[PATCH] nvme_fc: correct io timeout behavior

James Smart jsmart2021 at gmail.com
Tue Sep 26 21:13:17 PDT 2017


the transport io timeout behavior wasn't quite correct. It ignored
that the io termination is supposed to be synchronous so it possibly
allowed the blk request to be restarted while the io associated was
still aborting. Timeouts on reserved commands, those used for
association create, where never timing out, they hung out forever.
We also were setting DNR in cases where we wanted to allow an io
retry, which caused apps to see errors they shouldn't have.

Thus following changes made:
- clean up how we set the Aborted status and DNR
- don't treat reserved commands differently, let them timeout.
  Other retry policies will kick in.
- rather than wait for aborts to finish and block the thread,
  initiate the abort and restart the timeout timer. The abort
  will complete and complete the io.
- in cases of timeout while port is disconnected or abort is in
  progress, simply restart the timeout timer. The devloss
  functionality and abort completion will resolve it.
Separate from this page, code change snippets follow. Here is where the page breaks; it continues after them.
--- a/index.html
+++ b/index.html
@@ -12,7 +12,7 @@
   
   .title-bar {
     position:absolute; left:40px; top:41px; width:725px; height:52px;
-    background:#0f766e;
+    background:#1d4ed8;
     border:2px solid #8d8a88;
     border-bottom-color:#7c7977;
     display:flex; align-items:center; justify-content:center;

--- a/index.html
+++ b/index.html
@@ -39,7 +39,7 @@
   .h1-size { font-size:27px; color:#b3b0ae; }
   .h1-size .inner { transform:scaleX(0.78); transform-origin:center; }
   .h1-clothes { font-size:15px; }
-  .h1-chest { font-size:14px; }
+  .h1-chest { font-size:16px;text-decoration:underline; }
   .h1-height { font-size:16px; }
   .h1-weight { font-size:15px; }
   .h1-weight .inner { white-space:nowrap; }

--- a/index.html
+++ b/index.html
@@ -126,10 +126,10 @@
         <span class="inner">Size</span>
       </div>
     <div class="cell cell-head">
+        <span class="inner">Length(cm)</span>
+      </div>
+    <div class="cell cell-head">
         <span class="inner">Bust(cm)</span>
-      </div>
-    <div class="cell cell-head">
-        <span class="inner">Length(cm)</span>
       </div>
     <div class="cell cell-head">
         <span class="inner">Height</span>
Signed-off-by: James Smart <james.smart at broadcom.com>
---
 drivers/nvme/host/fc.c | 37 +++++++++++++++++++++++++------------
 1 file changed, 25 insertions(+), 12 deletions(-)

diff --git a/drivers/nvme/host/fc.c b/drivers/nvme/host/fc.c
index af075e998944..346513cb8b49 100644
--- a/drivers/nvme/host/fc.c
+++ b/drivers/nvme/host/fc.c
@@ -1374,7 +1374,7 @@ nvme_fc_fcpio_done(struct nvmefc_fcp_req *req)
 				sizeof(op->rsp_iu), DMA_FROM_DEVICE);
 
 	if (atomic_read(&op->state) == FCPOP_STATE_ABORTED)
-		status = cpu_to_le16((NVME_SC_ABORT_REQ | NVME_SC_DNR) << 1);
+		status = cpu_to_le16(NVME_SC_ABORT_REQ << 1);
 	else if (freq->status)
 		status = cpu_to_le16(NVME_SC_INTERNAL << 1);
 
@@ -1445,15 +1445,22 @@ nvme_fc_fcpio_done(struct nvmefc_fcp_req *req)
 		goto check_error;
 	}
 
+	if (unlikely(!status && op->flags & FCOP_FLAGS_TERMIO))
+		status = cpu_to_le16(NVME_SC_ABORT_REQ << 1);
+
+	/*
+	 * Force failures of commands if we're killing the controller
+	 * or have an error on a command used to create an new association
+	 */
+	if (status && (blk_queue_dying(rq->q) ||
+			ctrl->ctrl.state == NVME_CTRL_NEW ||
+			ctrl->ctrl.state == NVME_CTRL_RECONNECTING))
+		status |= cpu_to_le16(NVME_SC_DNR << 1);
+
 	complete_rq = __nvme_fc_fcpop_chk_teardowns(ctrl, op);
-	if (!complete_rq) {
-		if (unlikely(op->flags & FCOP_FLAGS_TERMIO)) {
-			status = cpu_to_le16(NVME_SC_ABORT_REQ << 1);
-			if (blk_queue_dying(rq->q))
-				status |= cpu_to_le16(NVME_SC_DNR << 1);
-		}
+	if (!complete_rq)
 		nvme_end_request(rq, status, result);
-	} else
+	else
 		__nvme_fc_final_op_cleanup(rq);
 
 check_error:
@@ -1842,13 +1849,14 @@ nvme_fc_timeout(struct request *rq, bool reserved)
 	struct nvme_fc_ctrl *ctrl = op->ctrl;
 	int ret;
 
-	if (reserved)
+	if (ctrl->rport->remoteport.port_state != FC_OBJSTATE_ONLINE ||
+			atomic_read(&op->state) == FCPOP_STATE_ABORTED)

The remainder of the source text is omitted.